Auckland, March 15, 2019
Use of tobacco during pregnancy heightens the chances of daughters growing up short, as well as their chances of developing obesity in adulthood, a Study has said.
The Study, conducted by Liggins Institute of the University of Auckland, found that women whose mothers smoked during early pregnancy were 47% more likely to be affected by obesity as adults, and 51% more likely to be short compared to women whose mothers were non-smokers.
Previous research that linked Swedish birth register data on mothers with army conscript register data on their young adult sons found similarly heightened risks for obesity and short stature in the sons.
Lead investigator Dr José Derraik, a Senior Research Fellow at the University and ‘A Better Start National Science Challenge,’ said that harmful chemicals in cigarettes change the way babies’ genes are expressed.
“In simple terms, they may turn on or off genes involved in controlling growth. In 2015, one in seven (14%) New Zealand mothers across all age groups and one in three teenage mothers said that they smoked in early pregnancy. It is likely that the true number was higher,” he said.
The new study, published this week in Scientific Reports, is the latest in a series by researchers from the Institute and from Uppsala University in Sweden.
The team has been analysing a rich body of data on Swedish women and their children from national registers to better understand the long-term effects of early life events and conditions that occur before, during, and after pregnancy.
The researchers analysed measurements from 29,451 Swedish women born in 1973-1988 taken at an average age of 26 years. About 42% of the women’s mothers had reported at their first antenatal visit (around 10-12 weeks into their pregnancy) that they smoked.
The risk of obesity was higher in daughters of mothers who were heavier smokers, compared to those who smoked fewer than 10 cigarettes a day.

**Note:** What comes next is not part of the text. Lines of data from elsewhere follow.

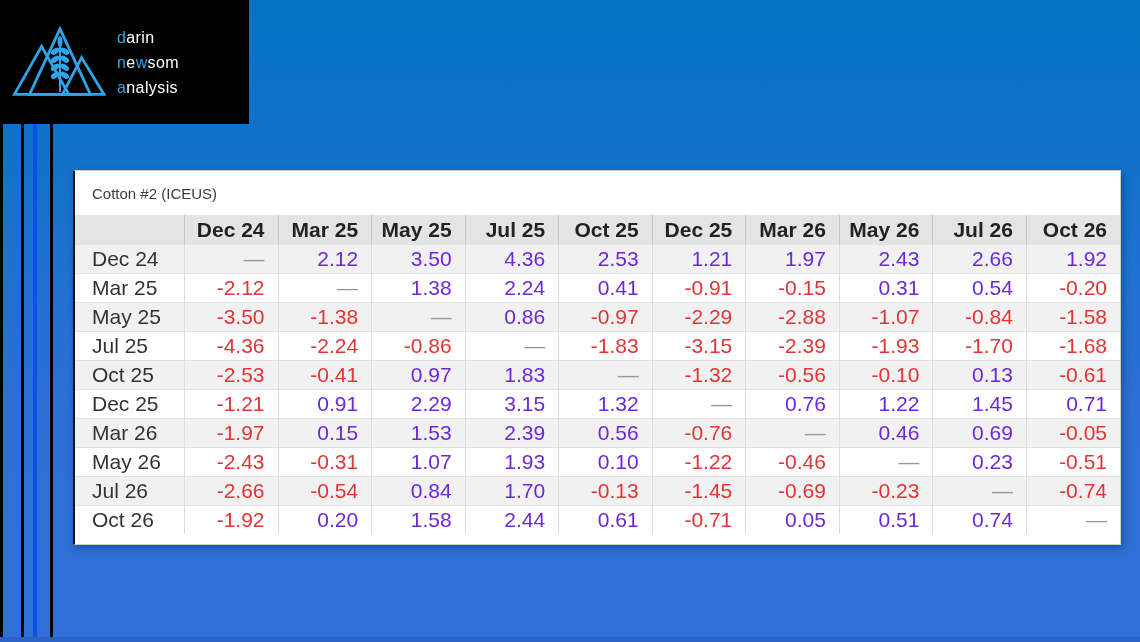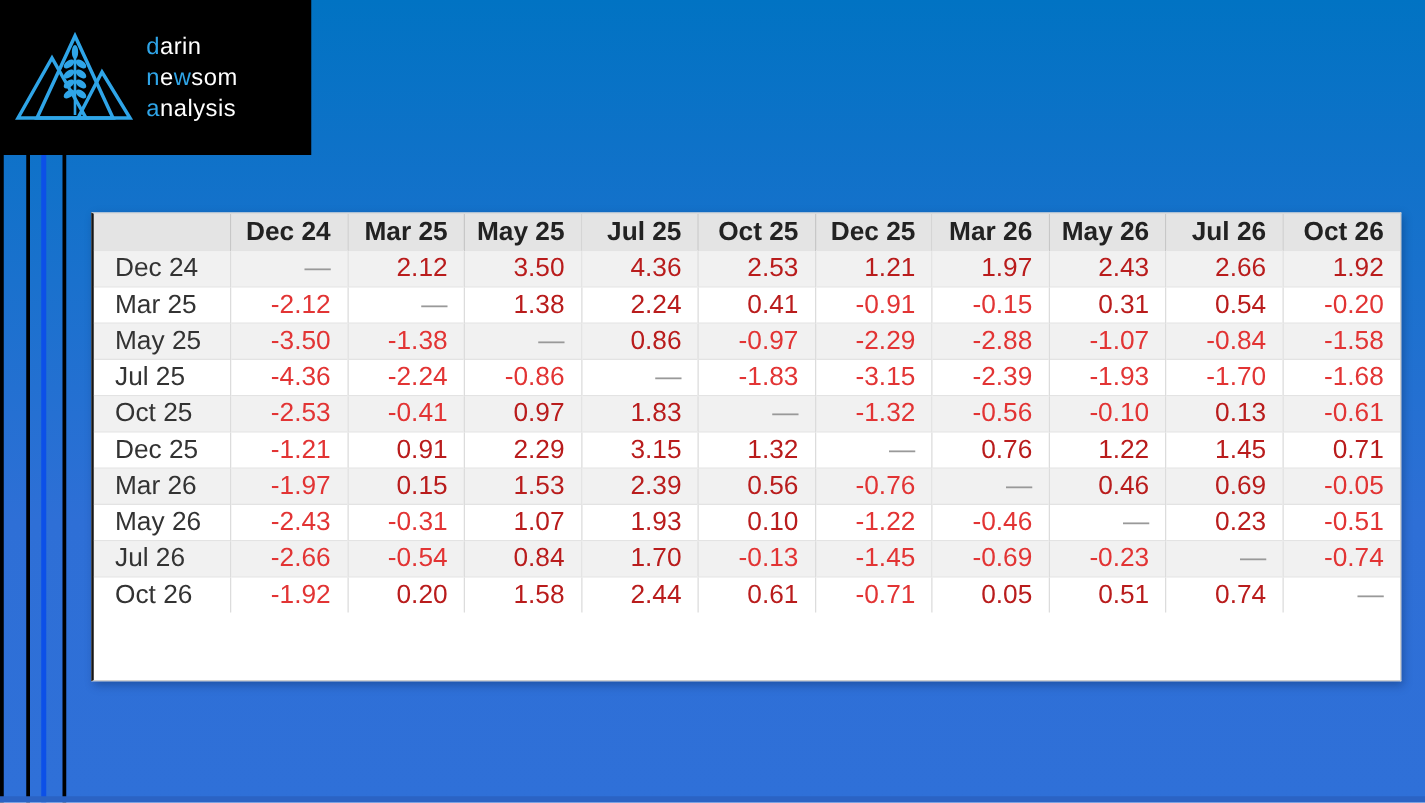"darin" .logo-text { font-size: 19px -> 16px }
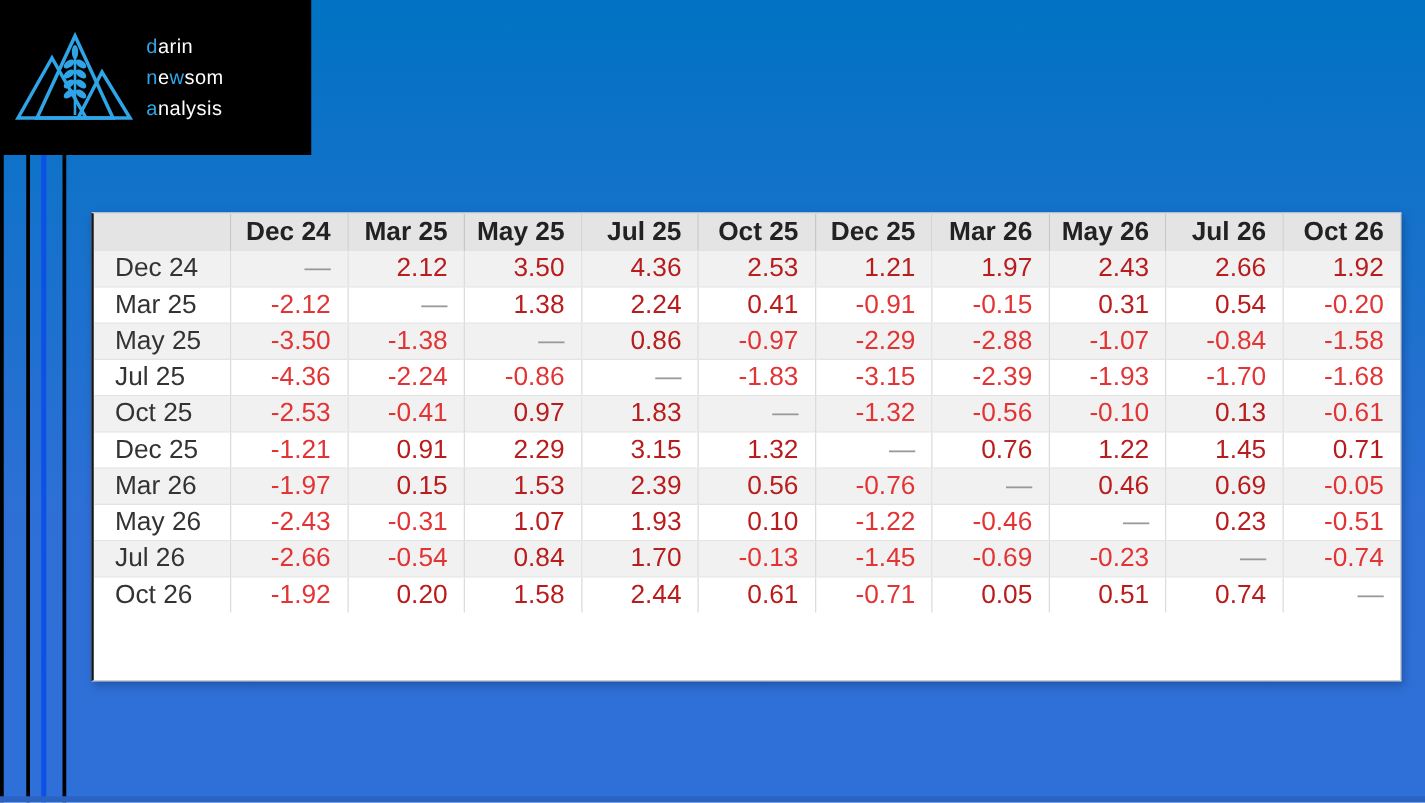"Cotton #2 (ICEUS)" div.card-title { html: none -> <div>Cotton #2 (ICEUS)</div> }
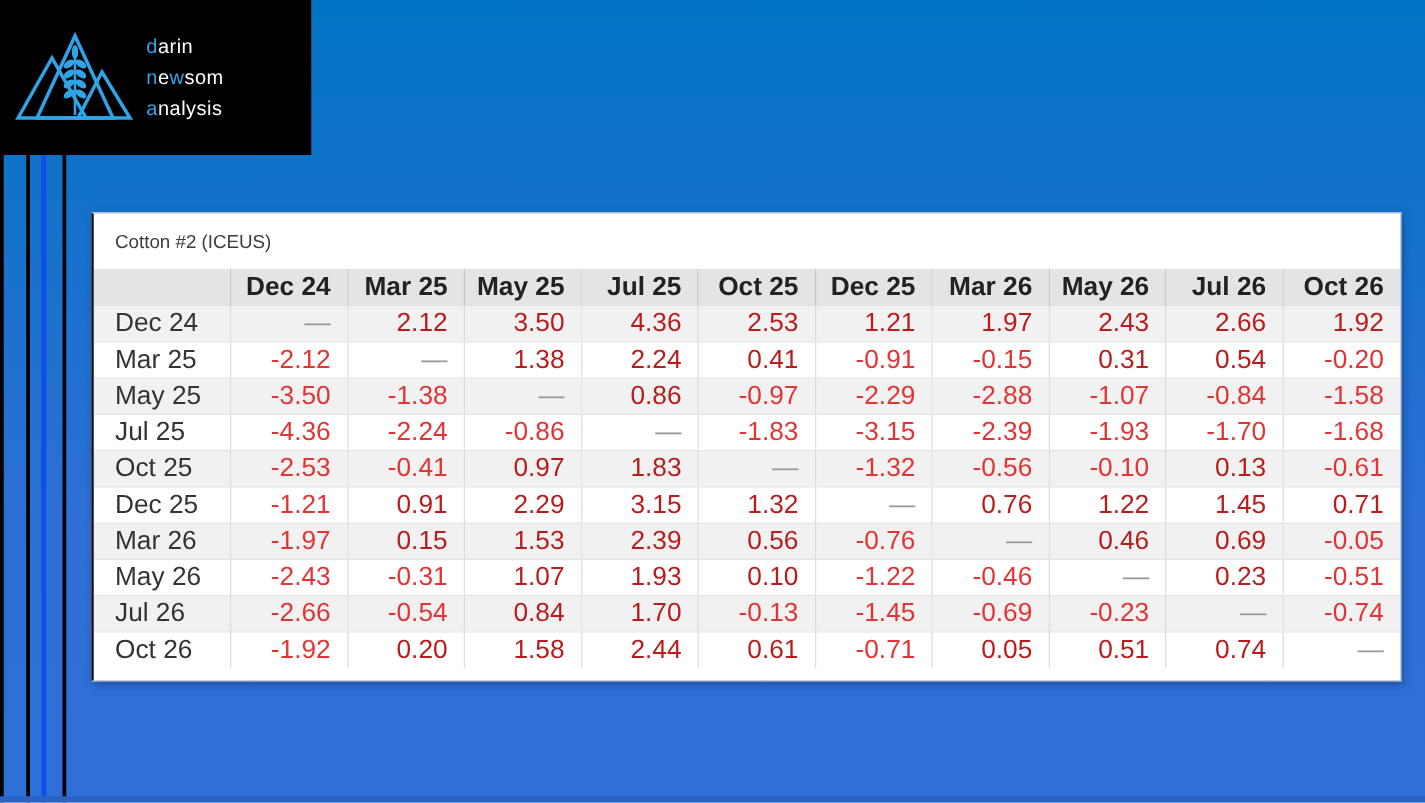"2.12" td.pos { color: #b91c1c -> #6d28d9 }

Dr Derraik said that when a woman smokes during pregnancy, chemicals from the cigarettes travel through her bloodstream across the placenta and then to the baby, permanently changing the way the baby’s body uses and stores energy.
“Some of these chemicals can interfere with growth, which probably explains why babies born to mothers who smoked during pregnancy are often smaller,” he said.
A 2016 meta-analysis which pulled together data from many studies identified nearly 3000 genes whose activity appeared to be affected in babies whose mothers smoked during pregnancy.
US Research notes
Dr Derraik said that research in the US showed that smoking during pregnancy seems to make babies better at forming fat cells.
“This would be useful in helping a small baby grow faster, but it would also explain, at least in part, why they have a greater risk of obesity later in life,” he said.
Liggins Institute researchers Dr Sarah Maessen and Professor Wayne Cutfield of Liggins Institute and Associate Professor Fredrik Ahlsson and Dr Maria Lundgren at Uppsala University, Sweden are Co-Authors of the Study.
Other effects of smoking
Dr Maessen said, “Other studies have shown that people who are shorter than the average person in their community are less likely to be successful in school and work, tend to be treated differently in society compared to those who are taller, and are more likely to have problems with mental health.”
Professor Cutfield, who is also Director of ‘A Better Start National Science Challenge,’ said that quitting the smoking habit before pregnancy is one of the most important social interventions that could improve the health and wellbeing of children.
“Beyond obesity and short stature, women quitting smoking before pregnancy would reduce the risk of pregnancy complications, birth defects and miscarriage, as well as low birth weight and asthma in their children. And of course, there would be huge health benefits for the women themselves,” he said.